On June 29 (Eastern Time), the US Supreme Court issued a landmark ruling: President Trump is barred from removing Federal Reserve Governor Lisa Cook. This decision serves as a robust defense of the Federal Reserve’s institutional independence.
Previously, a lower court had issued a temporary injunction, preventing Trump from firing Cook immediately while her legal challenge to the dismissal decision was pending. The Trump administration had appealed this ruling to the Supreme Court, seeking to overturn the protection.
The Federal Reserve Board consists of seven governors who, along with the five members of the Federal Open Market Committee (FOMC), form the core decision-making body of the Federal Reserve System. All governors are nominated by the President and confirmed by the Senate, serving 14-year terms specifically designed to insulate monetary policy from short-term political pressures.
Cook, 62, is the first African American female governor on the Board. Nominated by former Democratic President Biden in 2022, her term was originally set to run until 2038. Prior to the controversy, she had supported a “wait-and-see” approach, refusing to cut interest rates significantly under pressure from the Trump administration.
Last May, the Supreme Court had previously ruled in favor of the White House in an appeal regarding the personnel appointments of independent agencies. However, it explicitly noted that this precedent did not apply to the Federal Reserve. The Court highlighted that the Fed is a unique quasi-private entity with distinct historical traditions, meaning the President cannot arbitrarily dismiss Fed governors or FOMC members.
In late August last year, Trump accused Cook of fraud, alleging she had incorrectly declared two properties—one in Michigan and another in Georgia—as her primary residence. He moved to dismiss her immediately. A President firing a Fed governor is an unprecedented event in the 100-plus-year history of the Federal Reserve.

On September 10, a judge in the Washington District Court ruled that the Trump administration had failed to prove that Cook’s conduct as a Fed governor involved dereliction of duty or fraud that harmed the Fed or the public interest.
Just before the Fed’s monetary policy meeting on September 15, the US Court of Appeals for the District of Columbia rejected the Department of Justice’s emergency application. The appeals court upheld the lower court’s injunction, temporarily blocking Trump from replacing Cook. This meant the White House’s plans were thwarted, allowing Cook to attend that crucial rate-setting meeting.
Also on September 15, the Washtenaw County Property Tax Assessment Office in Michigan reviewed Cook’s property records and found no evidence of violations. Until the Supreme Court’s final ruling, Cook will continue to perform her duties.

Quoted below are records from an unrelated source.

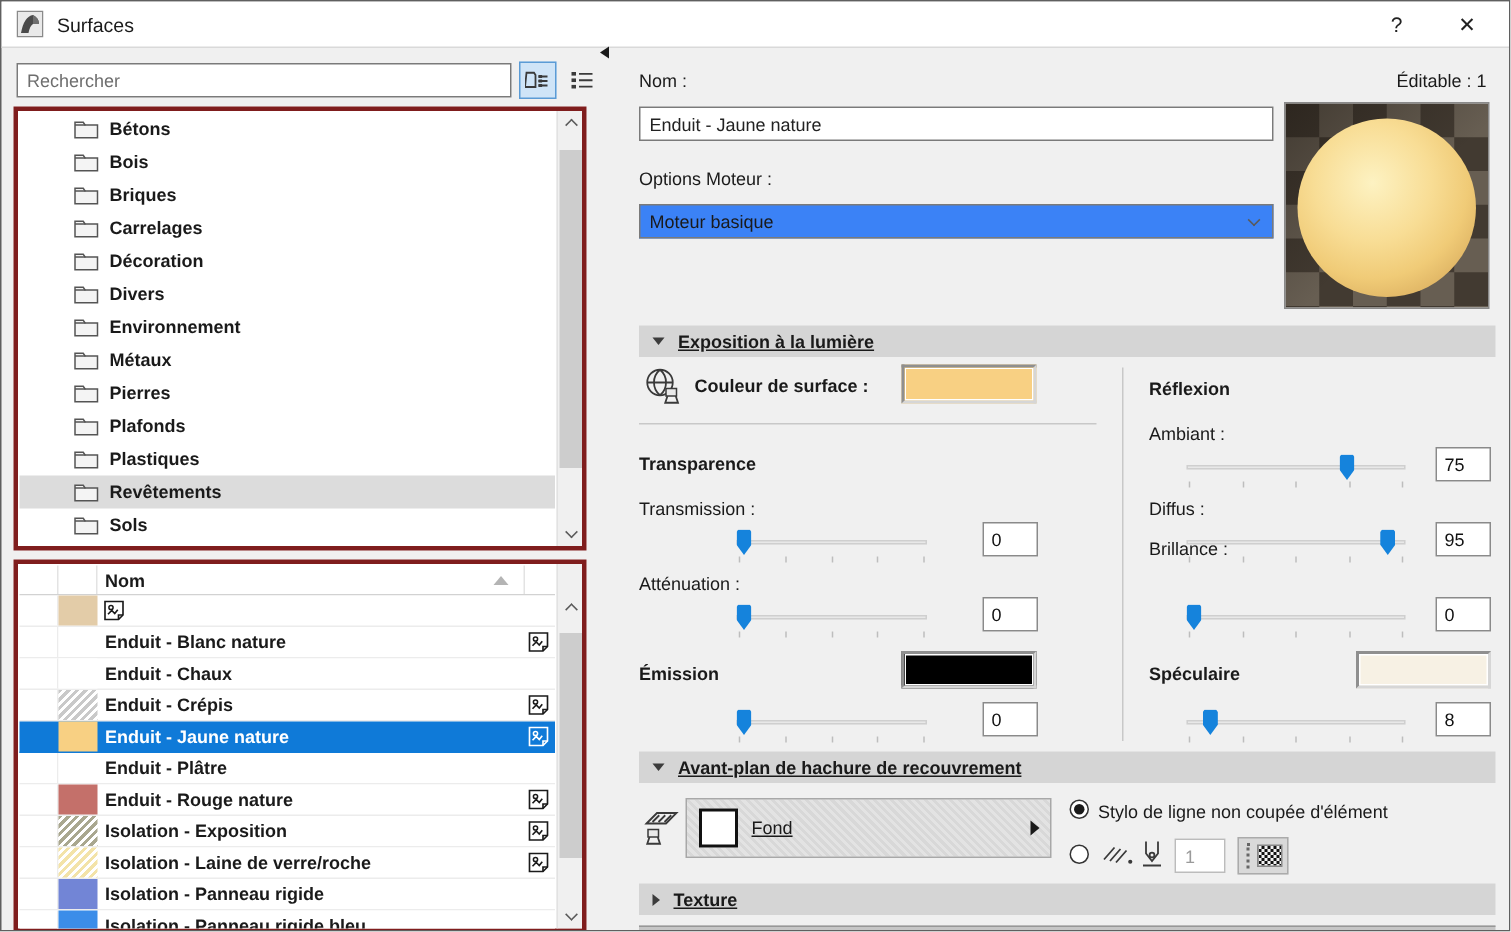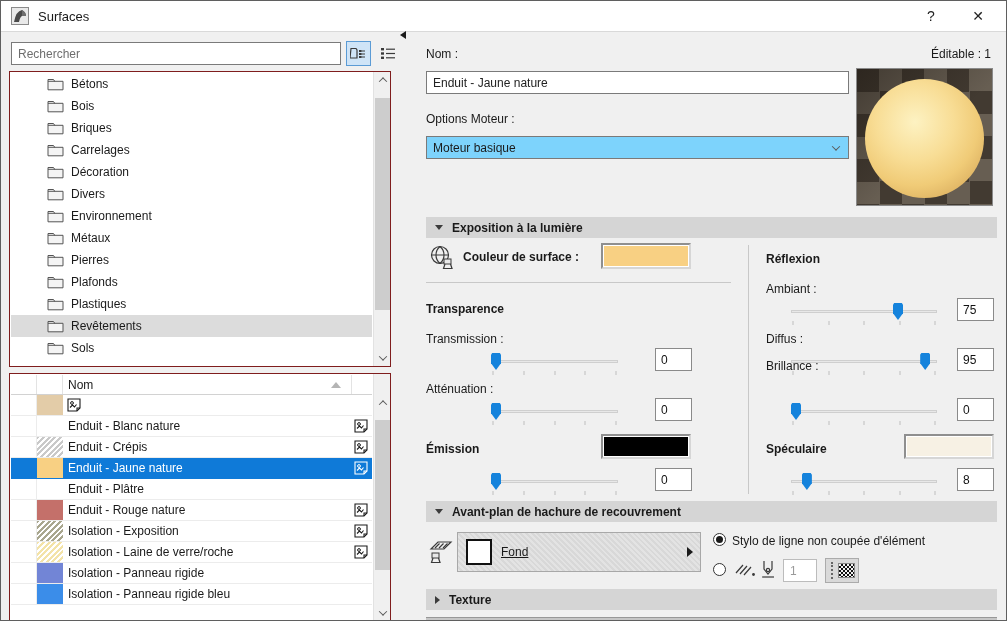--- a/index.html
+++ b/index.html
@@ -24,7 +24,7 @@
   .btn-list { left:374px; border:1px solid transparent; }
 
   
-  .panel { position:absolute; background:#fff; border:1px solid #7f1d1d; overflow:hidden; }
+  .panel { position:absolute; background:#fff; border:3px solid #7f1d1d; overflow:hidden;font-weight:bold; }
   #tree-panel { left:8px; top:70px; width:382px; height:296px; }
   #list-panel { left:8px; top:372px; width:382px; height:249px; }
 

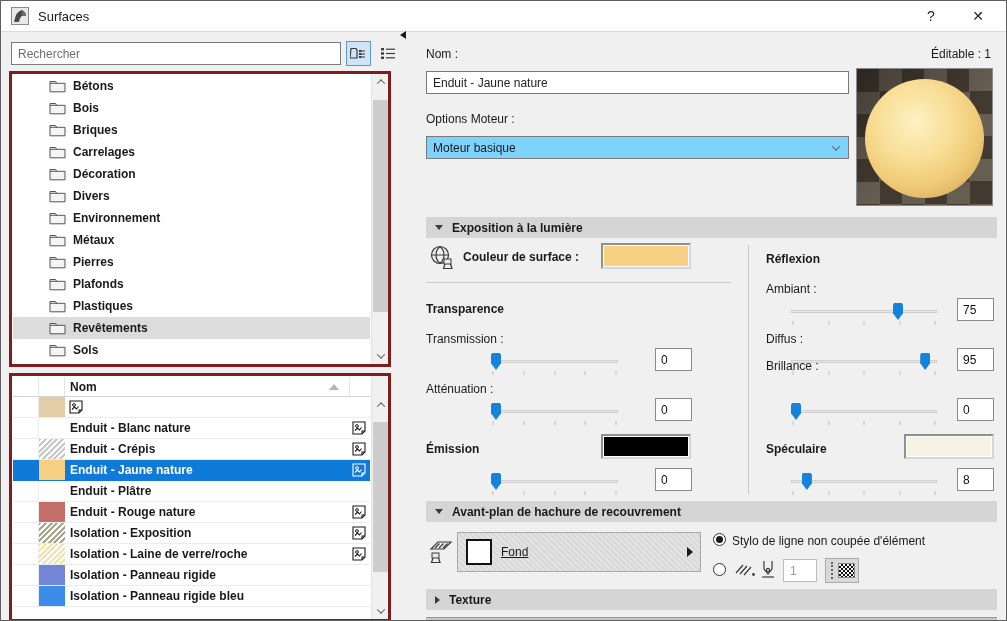--- a/index.html
+++ b/index.html
@@ -64,7 +64,7 @@
   .lbl { position:absolute; white-space:nowrap; }
   .bold { font-weight:bold; }
   .txt-input { position:absolute; border:1px solid #7a7a7a; background:#fff; font-family:inherit; font-size:12px; padding-left:6px; color:#222; }
-  .dropdown { position:absolute; border:1px solid #7a7a7a; background:#7dd3fc; display:flex; align-items:center; padding-left:6px; }
+  .dropdown { position:absolute; border:1px solid #7a7a7a; background:#3b82f6; display:flex; align-items:center; padding-left:6px; }
   .dropdown .chev { position:absolute; right:9px; top:8px; }
 
   #preview { position:absolute; left:855px; top:67px; width:137px; height:138px; border:1px solid #8a8a8a;

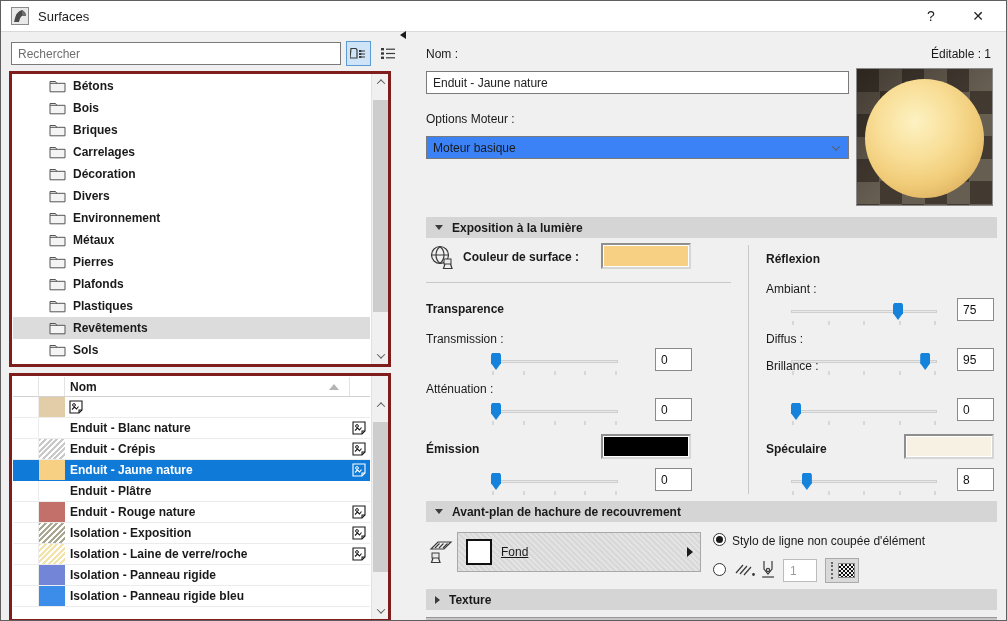--- a/index.html
+++ b/index.html
@@ -75,7 +75,7 @@
   #preview .sphere { position:absolute; left:8px; top:10px; width:119px; height:119px; border-radius:50%;
     background: radial-gradient(circle at 42% 36%, #fdf2c2 0%, #f8dd95 38%, #f0cb77 62%, #d8ab5c 86%, #c3964b 100%); }
 
-  .sect { position:absolute; left:425px; width:571px; height:21px; background:#d5d5d5; display:flex; align-items:center; gap:9px; padding-left:9px; font-weight:bold; }
+  .sect { position:absolute; left:425px; width:571px; height:21px; background:#d5d5d5; display:flex; align-items:center; gap:9px; padding-left:9px; font-weight:bold;text-decoration:underline; }
   .tri-down { width:0; height:0; border-left:4px solid transparent; border-right:4px solid transparent; border-top:5px solid #3c3c3c; }
   .tri-right { width:0; height:0; border-top:4px solid transparent; border-bottom:4px solid transparent; border-left:5px solid #3c3c3c; }
 

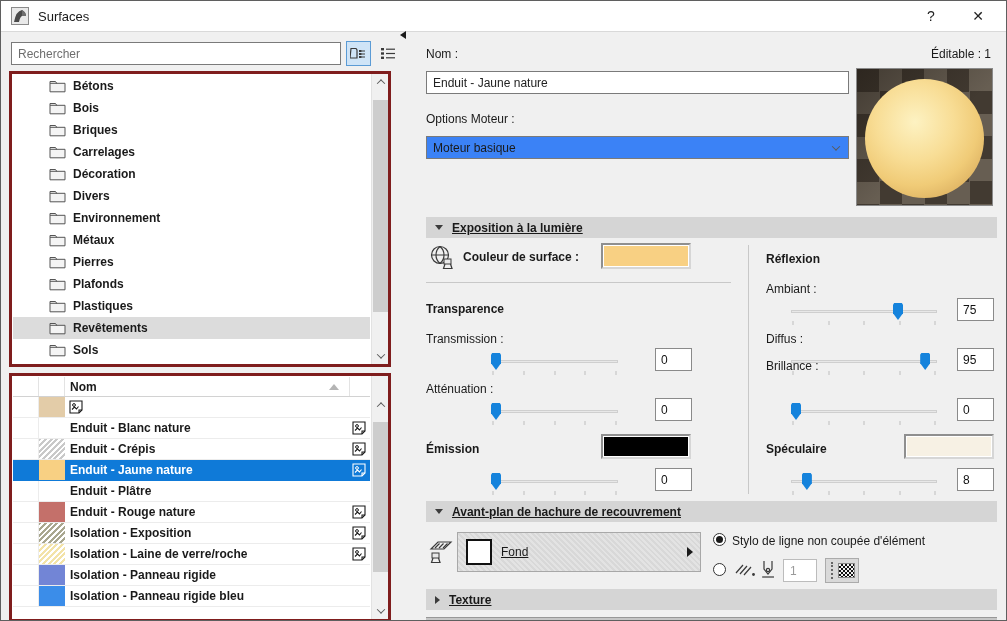--- a/index.html
+++ b/index.html
@@ -303,6 +303,21 @@
     </div>
   </div>
 
+  <div class="surf-row">
+    <div class="sc1"></div>
+    <div class="sc-swatch" style="background: rgb(255, 255, 255);"></div>
+    <div class="sc-name">
+            <span class="s-label">Enduit - Chaux</span>
+          </div>
+    <div class="sc-icon">
+      <svg class="tex-ic" width="14" height="14" viewBox="0 0 14 14" style="visibility: hidden;">
+        <path d="M1 1 h12 v9 l-3 3 H1 Z" fill="none" stroke="currentColor" stroke-width="1.1"></path>
+        <path d="M13 10 h-3 v3" fill="none" stroke="currentColor" stroke-width="1.1"></path>
+        <circle cx="5" cy="5" r="1.4" fill="none" stroke="currentColor" stroke-width="1"></circle>
+        <path d="M3 9.5 l2.5-2.5 2 2 2-2.5" fill="none" stroke="currentColor" stroke-width="1.1"></path>
+      </svg>
+    </div>
+  </div>
 
   <div class="surf-row">
     <div class="sc1"></div>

Cook is considered a “dove” within the Fed, but her stance has softened significantly. She no longer firmly advocates for aggressive rate cuts. Historically, she has prioritized employment, supporting rate cuts only when they help maintain labor market stability. Analysts suggest that Cook’s continued participation in future rate-setting votes helps stabilize market expectations regarding the Fed’s interest rate path, thereby reducing the risk premium on asset pricing.
This FOMC is largely driven by the new Fed Chair, Wash, with the 12 voting members generally leaning hawkish.
Last month, Wash, nominated by Trump, was sworn in as the new Federal Reserve Chair in Washington. Markets widely anticipated that Wash would implement a policy mix of “gradual rate cuts + accelerated balance sheet reduction + reform of the inflation framework.” This approach aims to address the Trump administration’s demand for lower rates while staying true to monetarist principles.
As the energy supply shocks triggered by geopolitical conflicts in the Middle East gradually recede, the Fed may enter an observation period for structural inflation. Whether US inflation can gradually return to target levels will be a key factor in future policy decisions.
According to the CME “FedWatch” tool, the probability of the Fed keeping interest rates unchanged in July is 69.5%, with a 30.5% chance of a cumulative 25 basis point hike. By September, the probability of holding rates steady drops to 40.4%, while the probability of a cumulative 25 basis point hike rises to 46.9%, and a cumulative 50 basis point hike stands at 12.8%.